Data for the task:
====
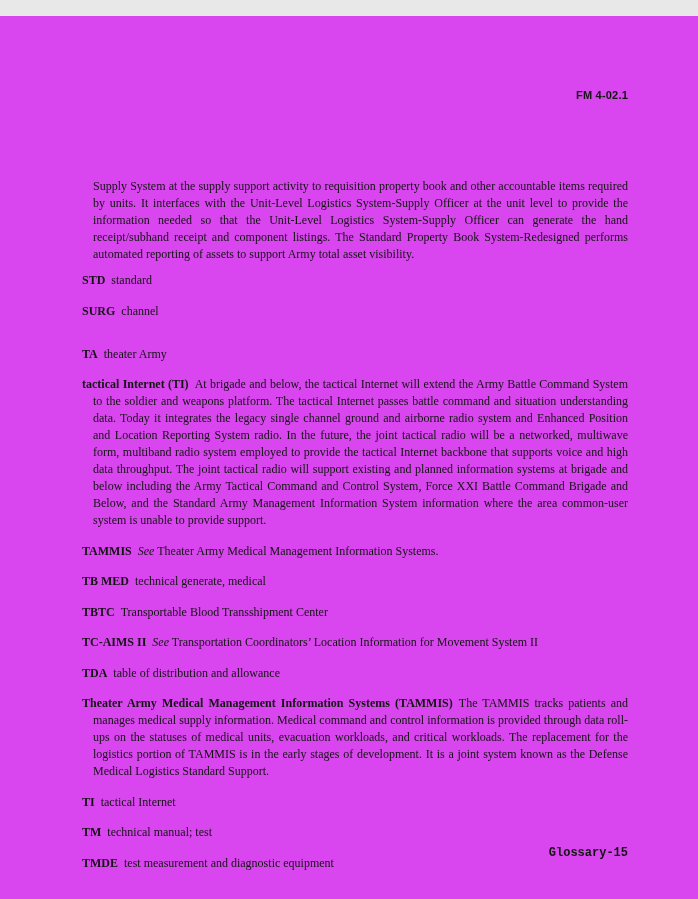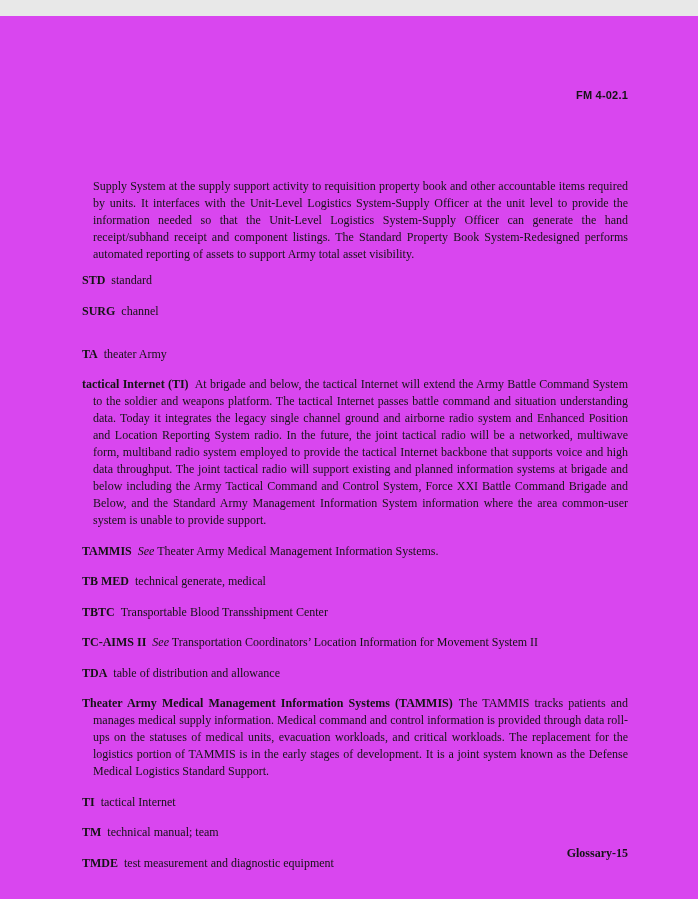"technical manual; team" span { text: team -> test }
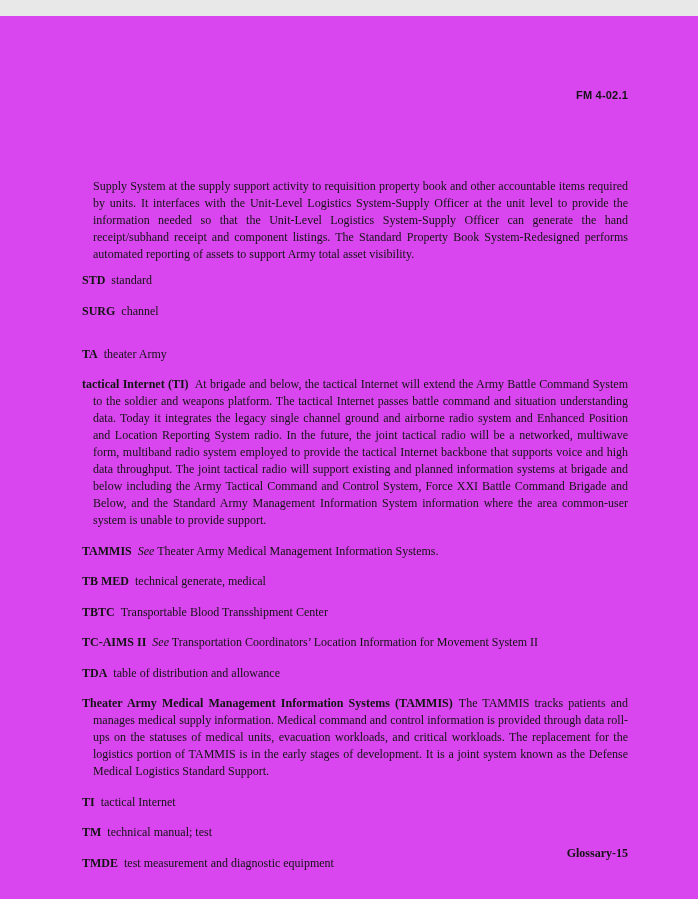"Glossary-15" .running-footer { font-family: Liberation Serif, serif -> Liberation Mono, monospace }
====
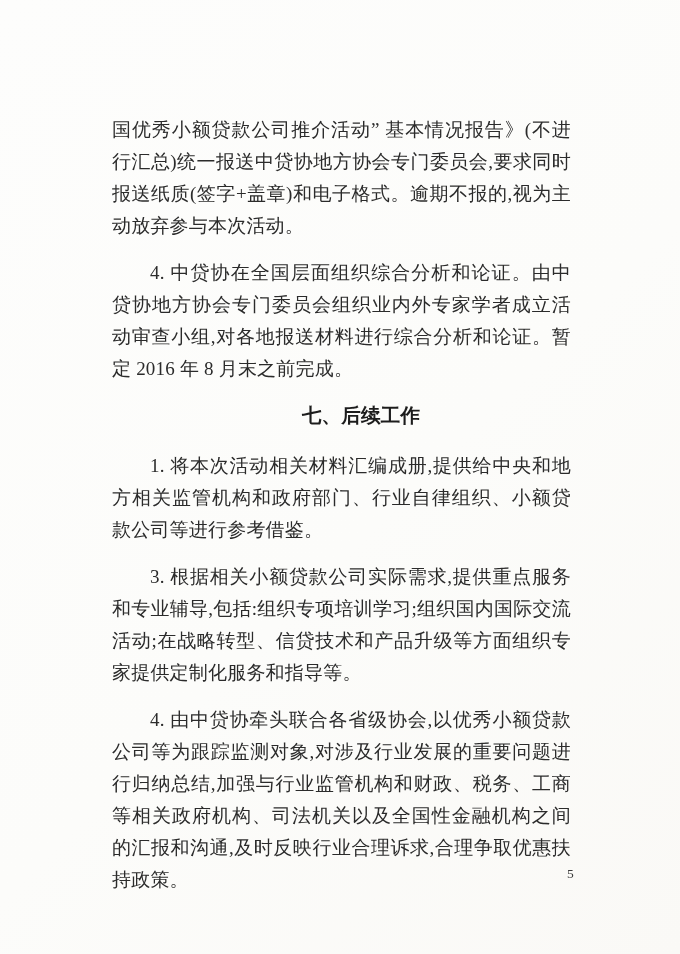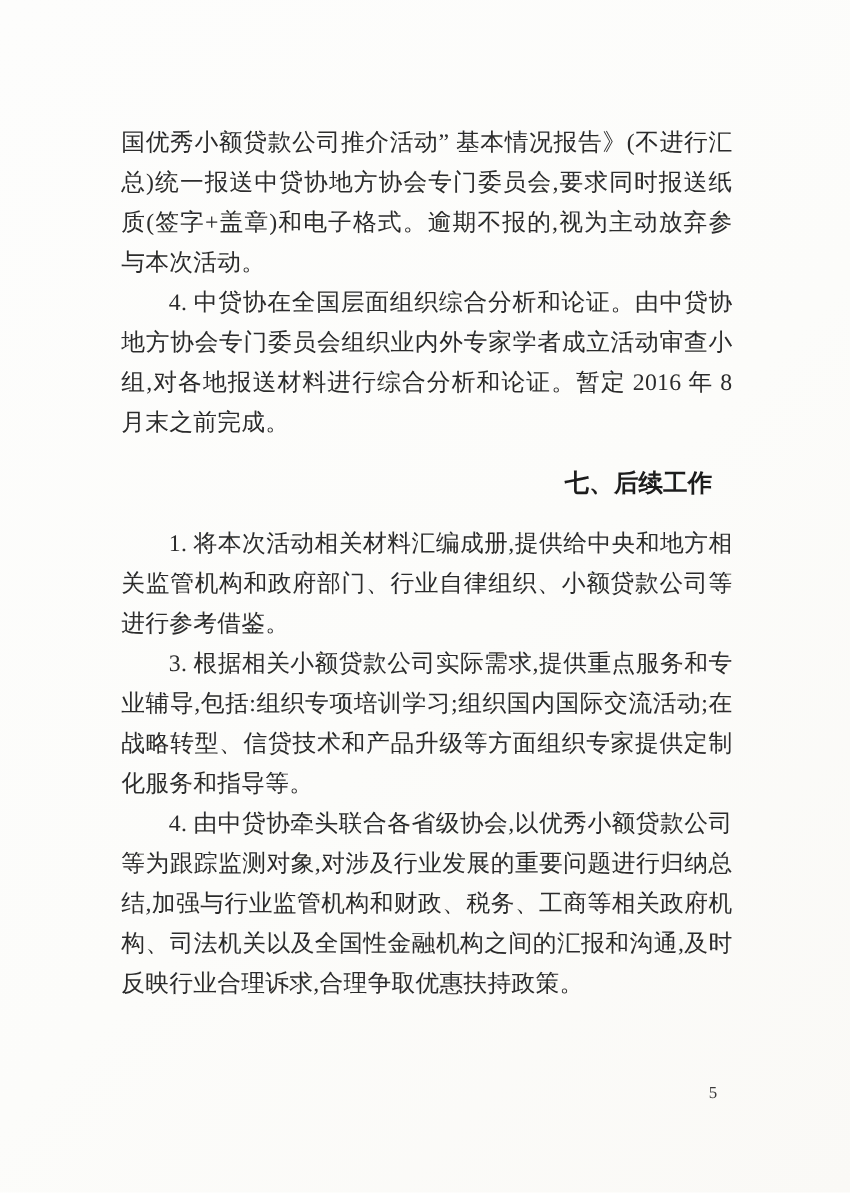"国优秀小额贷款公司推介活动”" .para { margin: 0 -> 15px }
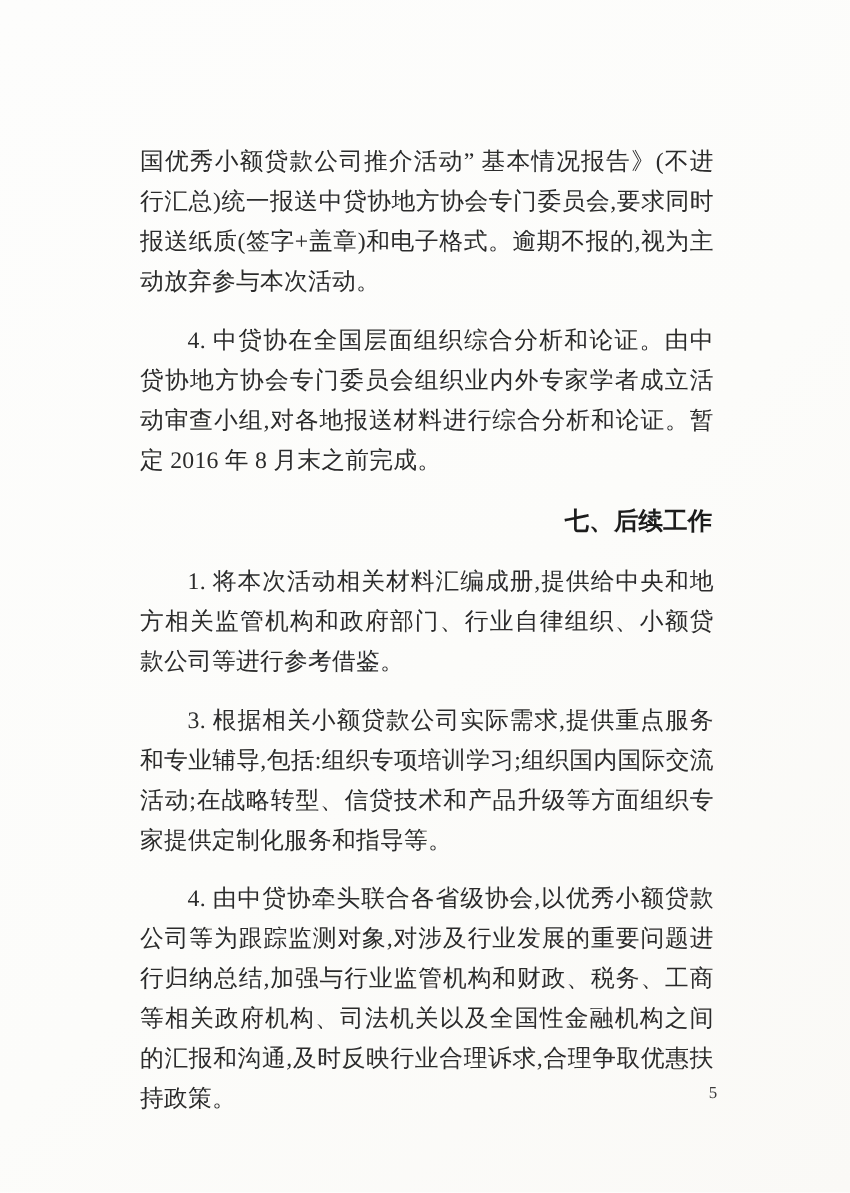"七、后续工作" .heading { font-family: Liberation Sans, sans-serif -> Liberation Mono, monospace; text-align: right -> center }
====
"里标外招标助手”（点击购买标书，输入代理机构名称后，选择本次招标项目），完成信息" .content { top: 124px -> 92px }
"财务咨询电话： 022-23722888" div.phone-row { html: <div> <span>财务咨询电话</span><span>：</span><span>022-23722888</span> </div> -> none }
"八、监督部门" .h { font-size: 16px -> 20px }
====
Work order:
Using the records above, write out exactly the lines between the one holding "</div> -> none" and the one holding "font-size: 16px ->", inclusive; leave everything else out.

Result of this exercise:
"财务咨询电话： 022-23722888" div.phone-row { html: <div> <span>财务咨询电话</span><span>：</span><span>022-23722888</span> </div> -> none }
"八、监督部门" .h { font-size: 16px -> 20px }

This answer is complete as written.